Purpose: To examine the variability of four outcome measures that could be used to address safety and efficacy in therapeutic trials with X-linked juvenile retinoschisis.
Methods: Seven men with confirmed mutations in the RS1 gene were evaluated over four visits spanning 6 months. Assessments included visual acuity, full-field electroretinograms (ERG), microperimetric macular sensitivity, and retinal thickness measured by optical coherence tomography (OCT). Eyes were separated into Better or Worse Eye groups based on acuity at baseline. Repeatability coefficients were calculated for each parameter and jackknife resampling used to derive 95% confidence intervals (CIs).
Results: The threshold for statistically significant change in visual acuity ranged from three to eight letters. For ERG a-wave, an amplitude reduction greater than 56% would be considered significant. For other parameters, variabilities were lower in the Worse Eye group, likely a result of floor effects due to collapse of the schisis pockets and/or retinal atrophy. The criteria for significant change (Better/Worse Eye) for three important parameters were: ERG b/a-wave ratio (0.44/0.23), point wise sensitivity (10.4/7.0 dB), and central retinal thickness (31%/18%).

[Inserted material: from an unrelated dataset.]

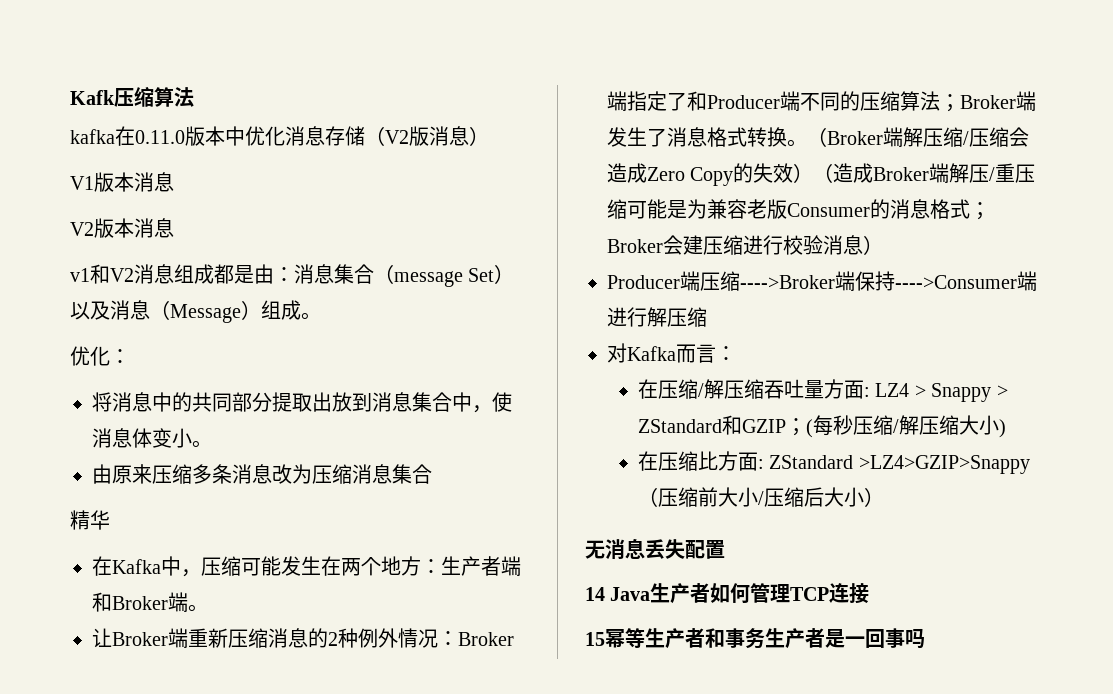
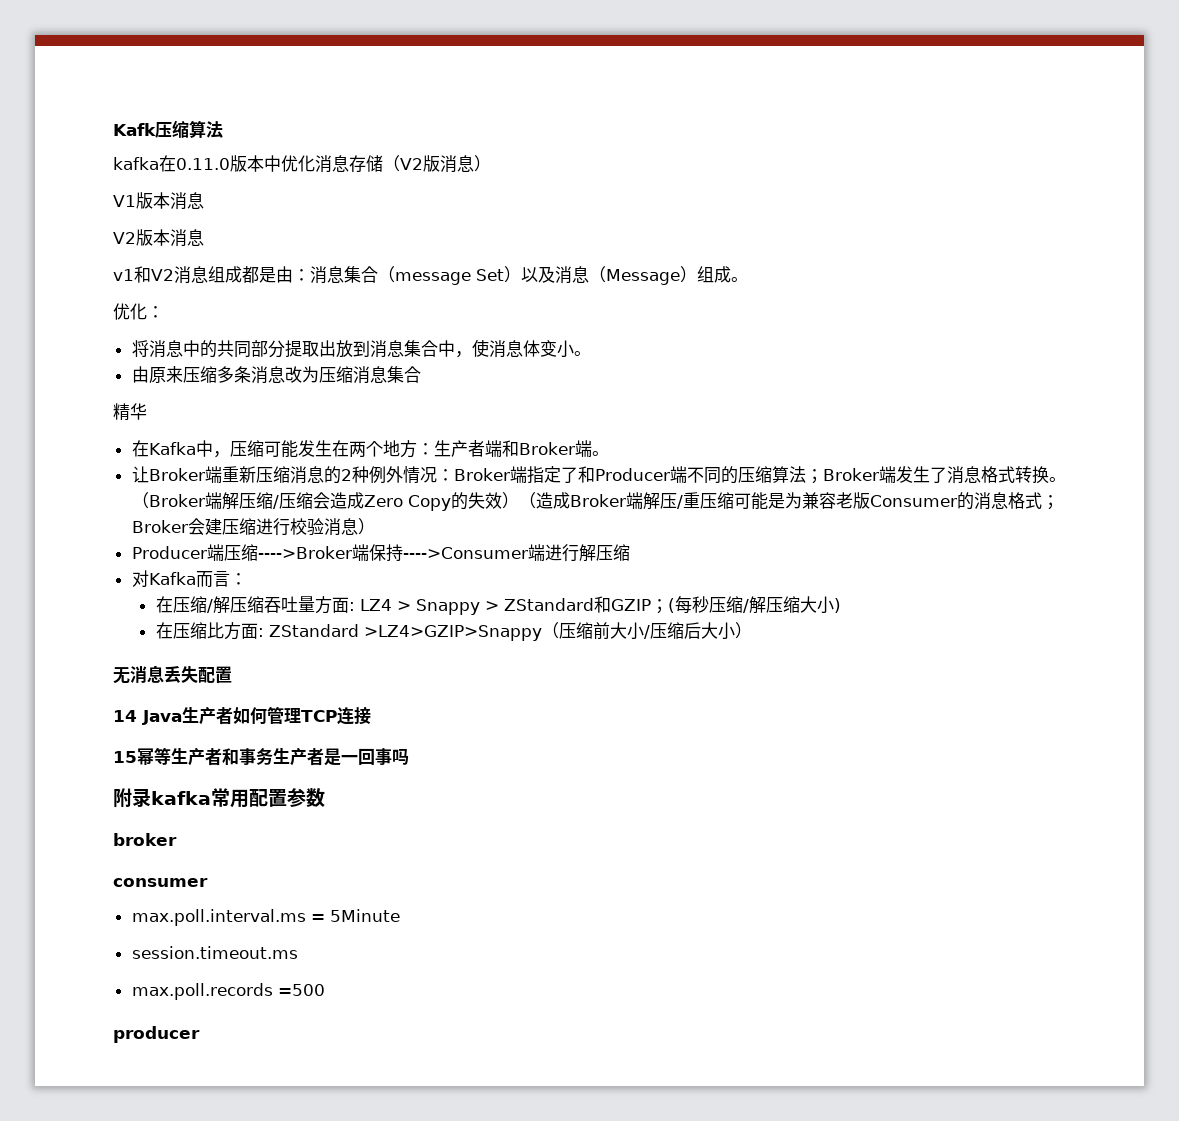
(925, 638) none -> [113,788,325,808] [113,833,177,846] [113,878,208,887] [131,909,400,926] [131,946,298,959] [131,983,325,1000] [113,1026,200,1043] // 附录kafka常用配置参数 // broker // consumer // max.poll.interval.ms = 5Minute // session.timeout.ms // max.poll.records =500 // producer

Conclusions: The 95% CI range for visual acuity, ERG, retinal sensitivity, and central retinal thickness relative to baseline are described for this cohort of participants with X-linked juvenile retinoschisis (XLRS).
Translational relevance: A quantitative understanding of the variability of outcome measures is vital to establishing the safety and efficacy limits for therapeutic trials of XLRS patients.
Keywords: MP1; OCT; XLRS; electroretinogram; retinoschisis.